Volunteers with the Heber Springs School District spent time over this past Valentine’s Day weekend packing up food boxes for community members to pick up during a distribution event on Sunday. The district also provided additional internet hotspots to students’ families, in anticipation of the winter weather this week. The boxes had a direct impact on the community. Students and staff were on the front lines directing traffic, greeting, and helping to load them up in the vehicles.

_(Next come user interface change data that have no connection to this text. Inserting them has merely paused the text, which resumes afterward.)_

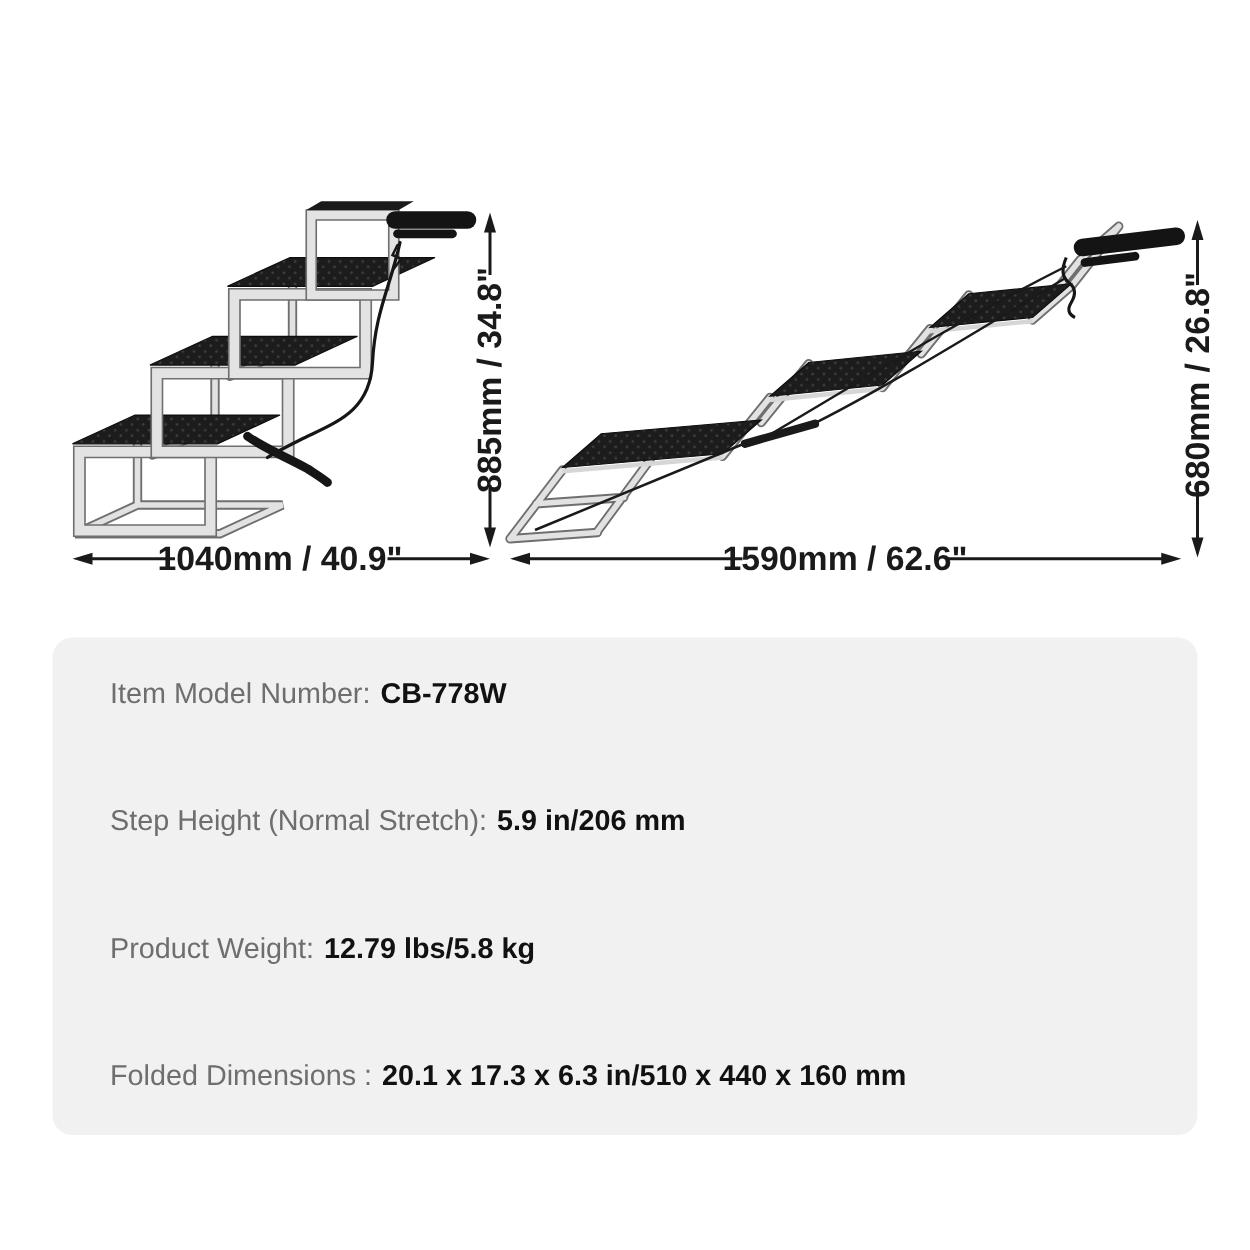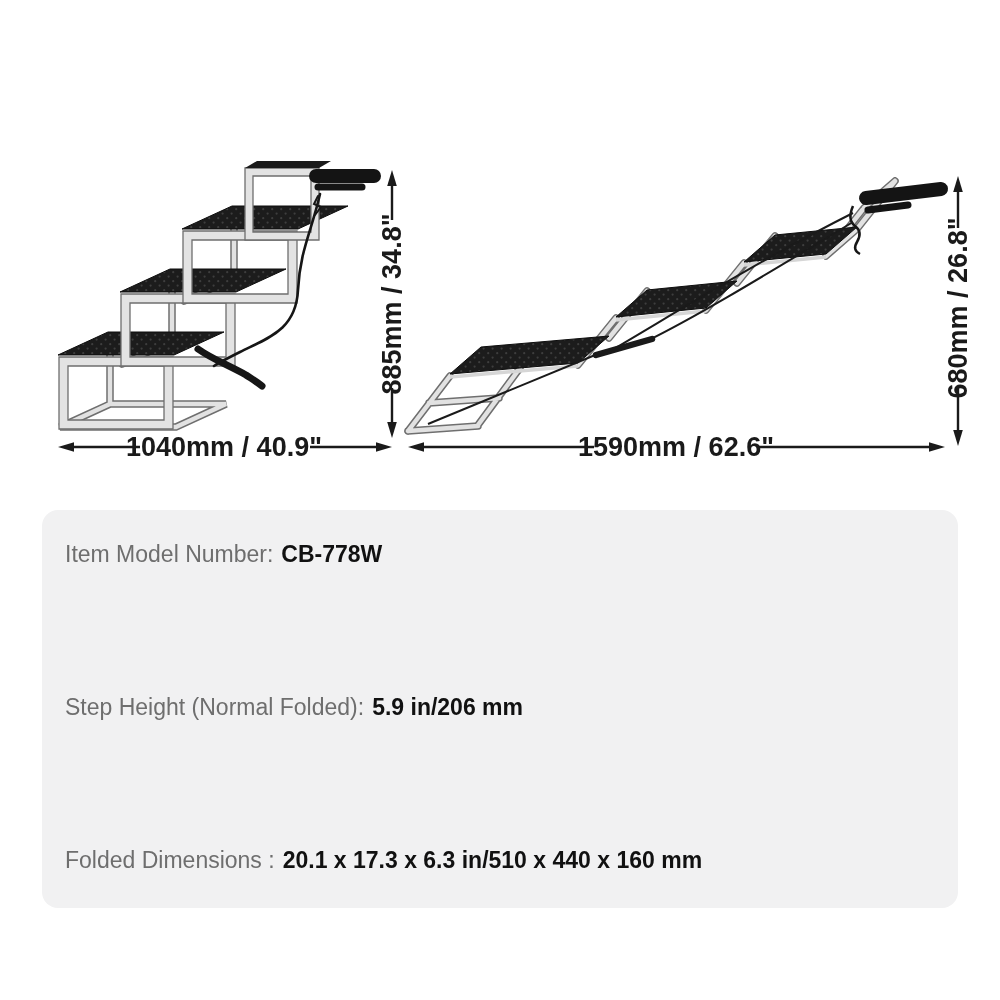"Item Model Number: CB-778W" .spec-inner { padding: 30px 33px 34px 23px -> 30px 33px 34px 46px }
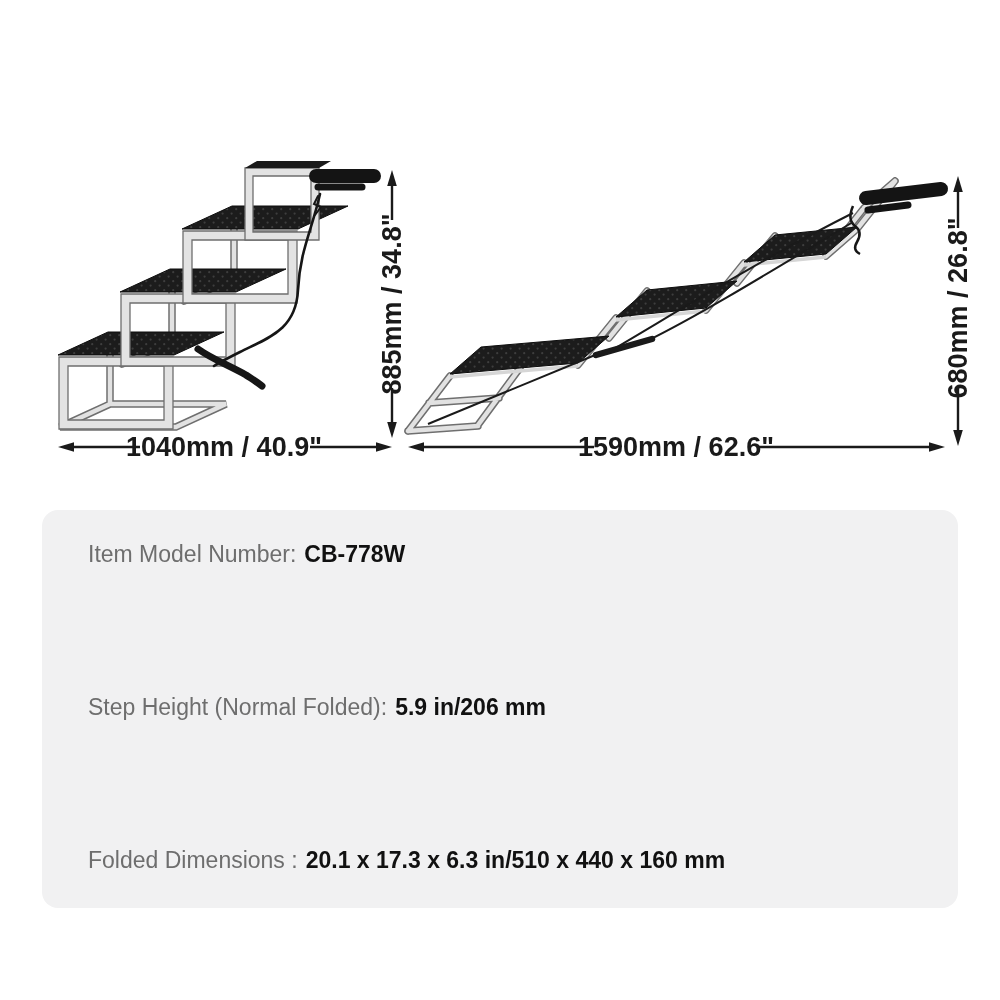"Step Height (Normal Folded):" span.spec-label { text: Folded -> Stretch }
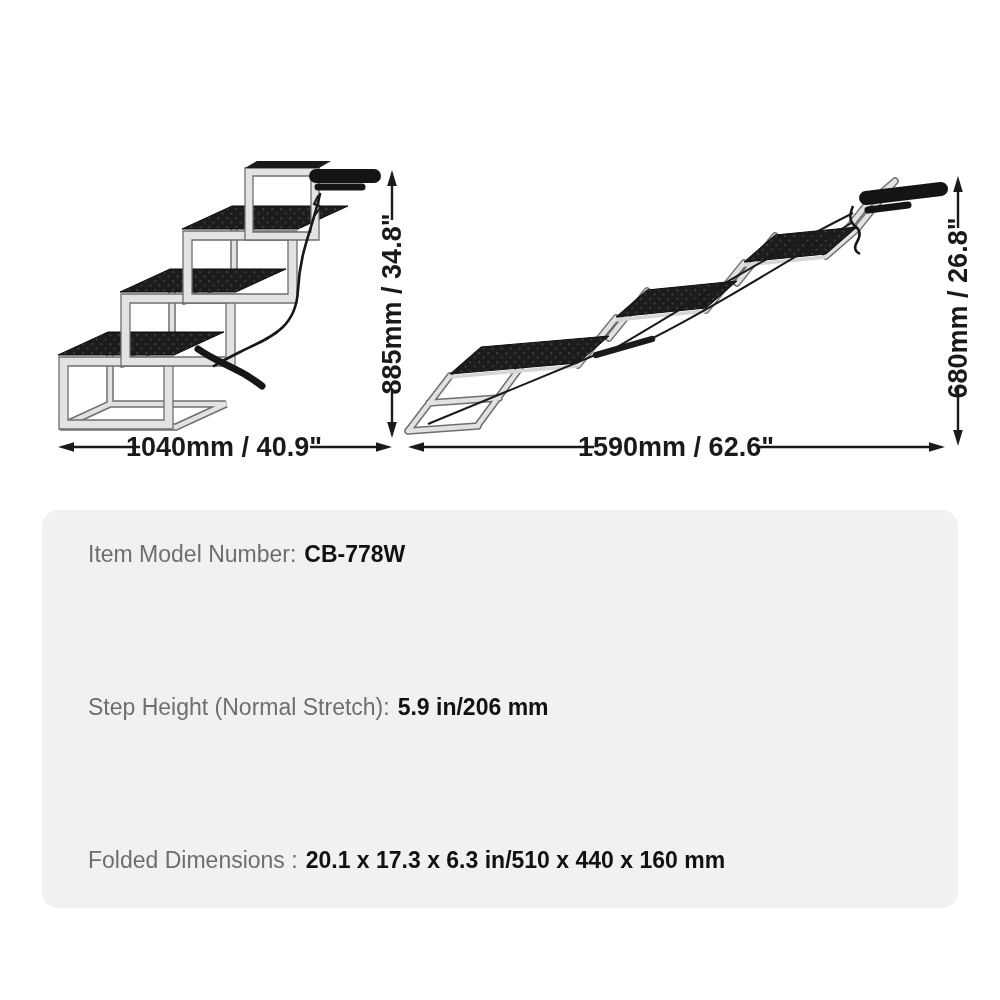"Product Weight: 12.79 lbs/5.8 kg" div.spec-row { html: none -> <div> <span>Product Weight:</span><span>12.79 lbs/5.8 kg</span> </div> }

In 2020, Arkansas Foodbank distributed 40.4 million pounds of food across central and southern Arkansas, a 37 percent increase from 2019. The Foodbank attributes the sharp rise in distribution to the economic impact the coronavirus pandemic had on communities across central and southern Arkansas. As workers were laid off, schools closed and seniors became home-bound, more Arkansans than ever before needed assistance putting food on tables.
“Thousands of Arkansans are only a paycheck away from experiencing hunger. The pandemic only intensified the challenges these people were already facing,” said Rhonda Sanders, CEO of Arkansas Foodbank. “With each new year, we set new goals and plan for how we can reach more people, but March of 2020 quickly revealed that we would be helping people who had never needed the Foodbank before – people we didn’t expect to serve.”
Sanders explained that because the need for food increased so rapidly, the Foodbank had to adjust its operation model in order to distribute larger volumes of food while keeping staff, volunteers and clients safe.
“Many of our partner agencies had to pause their operations to ensure the health and safety of their volunteers and staff, leaving large service gaps across our region,” said Sanders. “In response, the Foodbank took a hands-on approach by quickly pulling together resources and staff to pack emergency food boxes in our warehouse. Those boxes were given away to schools and through mobile food distributions to assist neighbors and students with immediate needs.”
Many of these additional resources were provided via USDA programs like The Emergency Food Assistance Program (TEFAP) and the Coronavirus Federal Assistance Program (CFAP), also known as the Farmers to Families Food Box Program. With farmers facing their own set of challenges because of the pandemic, the federal government purchased excess food from local farmers to provide for direct distribution, including fresh products like meat, dairy and vegetables. Because of CFAP, the Foodbank provided 5.6 million pounds of this food, 15 percent of its total distribution, to our neighbors in central and southern Arkansas during 2020.
Prior to the pandemic, 17 percent of Arkansans were considered food-insecure. Now, Feeding America projects that number will rise to 22 percent, meaning an additional 75,000 people could need help finding food in the days ahead.
“Food banks across the country are facing a food cliff in 2021,” says Sanders. “As federal emergency programs are expected to scale back, there will be a gaping hole left for these organizations to fill. In Arkansas alone, it will cost millions to make up the difference in order for these people to have enough to eat.”
The Foodbank is preparing for this increased need and building its capacity for the months and years ahead. “We know it’s going to take a while for families and individuals to get back on their feet,” says Sanders. “To make sure we’re prepared, we’re scaling our operations to include more mobile distributions, adding to our fleet to deliver larger volumes and expanding our storage capacity so that we can accept more food.”